■ THE PROBLEM ■
Work through the data and say how many lines contain "none". The number alone is the answer.

--*--

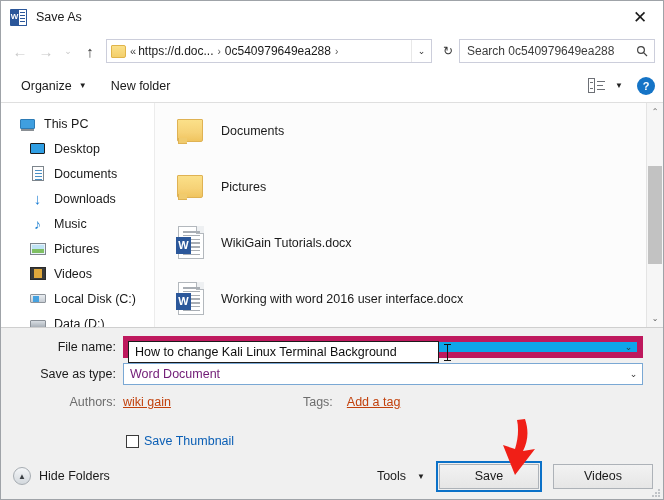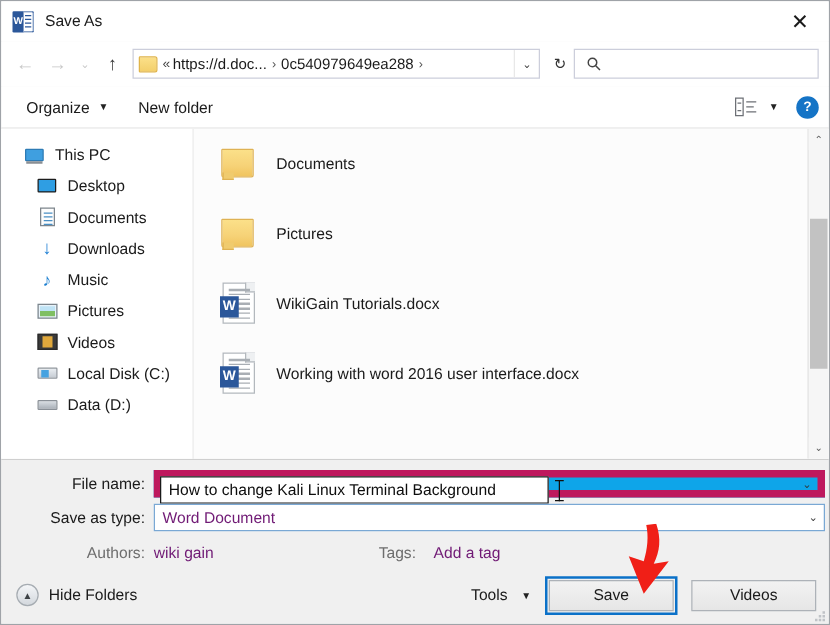--- a/index.html
+++ b/index.html
@@ -564,6 +564,7 @@
     <span class="addr-refresh">↻</span>
 
     <div class="searchbox">
+      <span class="search-text">Search 0c540979649ea288</span>
       <span class="search-icon">
         <svg width="12" height="12" viewBox="0 0 12 12">
             <circle cx="5" cy="5" r="3.4" fill="none" stroke="#444" stroke-width="1.2"></circle>

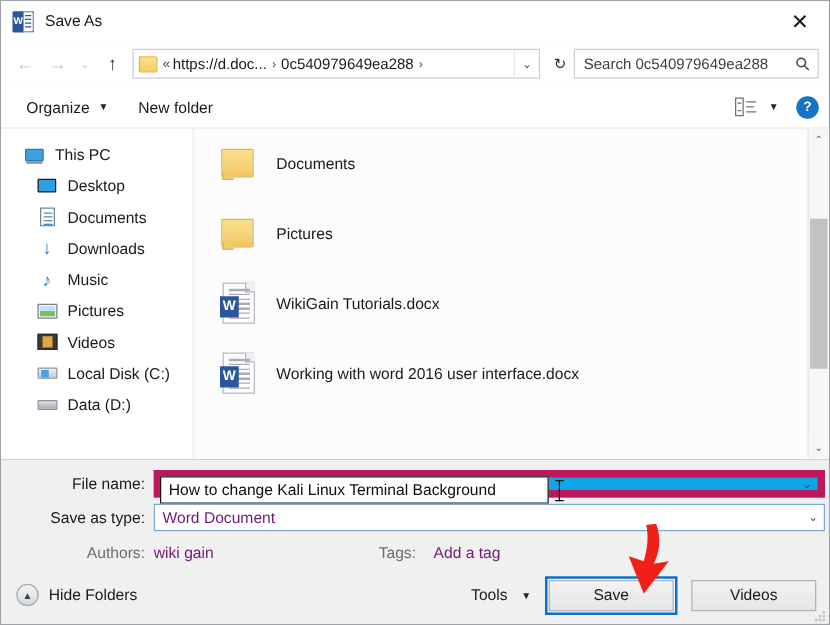--- a/index.html
+++ b/index.html
@@ -371,7 +371,7 @@
     align-items: center;
     height: 23px;
     margin-bottom: 4px;
-    padding-right: 3px;
+    padding-right: 20px;
   }
   .form-label {
     width: 122px;

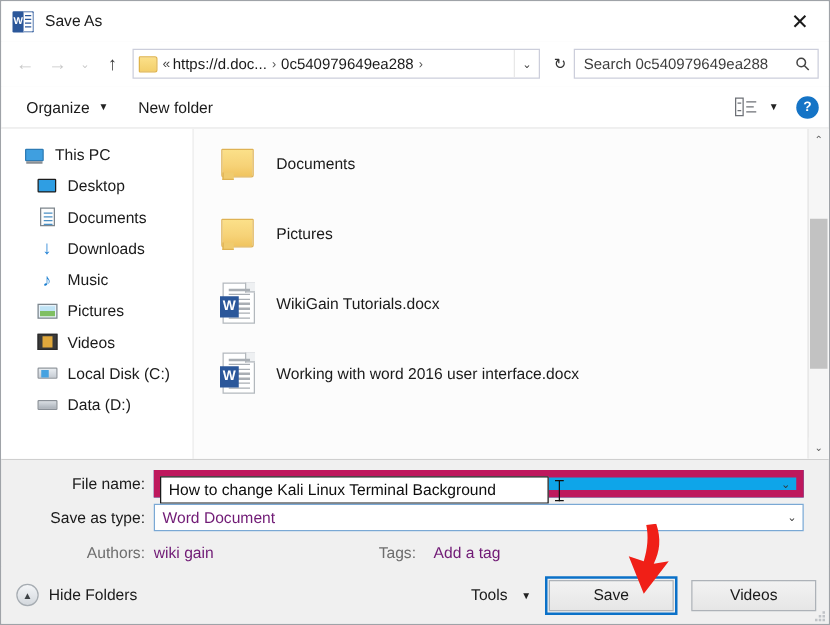--- a/index.html
+++ b/index.html
@@ -439,7 +439,7 @@
     font-size: 12.5px;
   }
   .meta-label { color: #6d6d6d; text-align: right; padding-right: 7px; padding-left: 20px; }
-  .meta-link { color: #701a75; }
+  .meta-link { color: #c2410c; text-decoration: underline; }
   .authors-label { width: 122px; flex: none; }
   .tags-label { margin-left: 112px; }
 

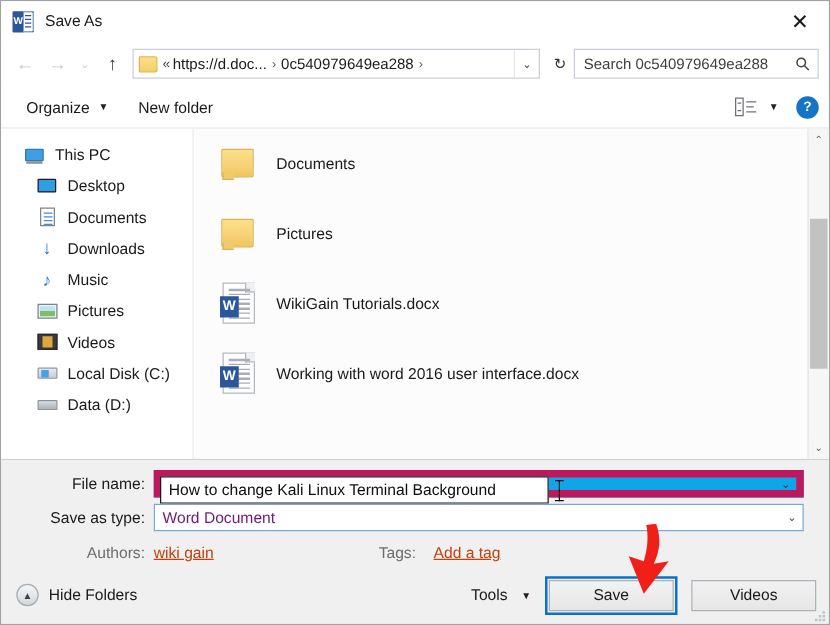--- a/index.html
+++ b/index.html
@@ -770,6 +770,10 @@
       <span class="meta-link" style="margin-left:7px;">Add a tag</span>
     </div>
 
+    <div class="thumb-row">
+      <span class="checkbox"></span>
+      <span class="thumb-label">Save Thumbnail</span>
+    </div>
   </div>
 
   <div class="footer">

--*--

■ RESPONSE TO THE EXERCISE ■
2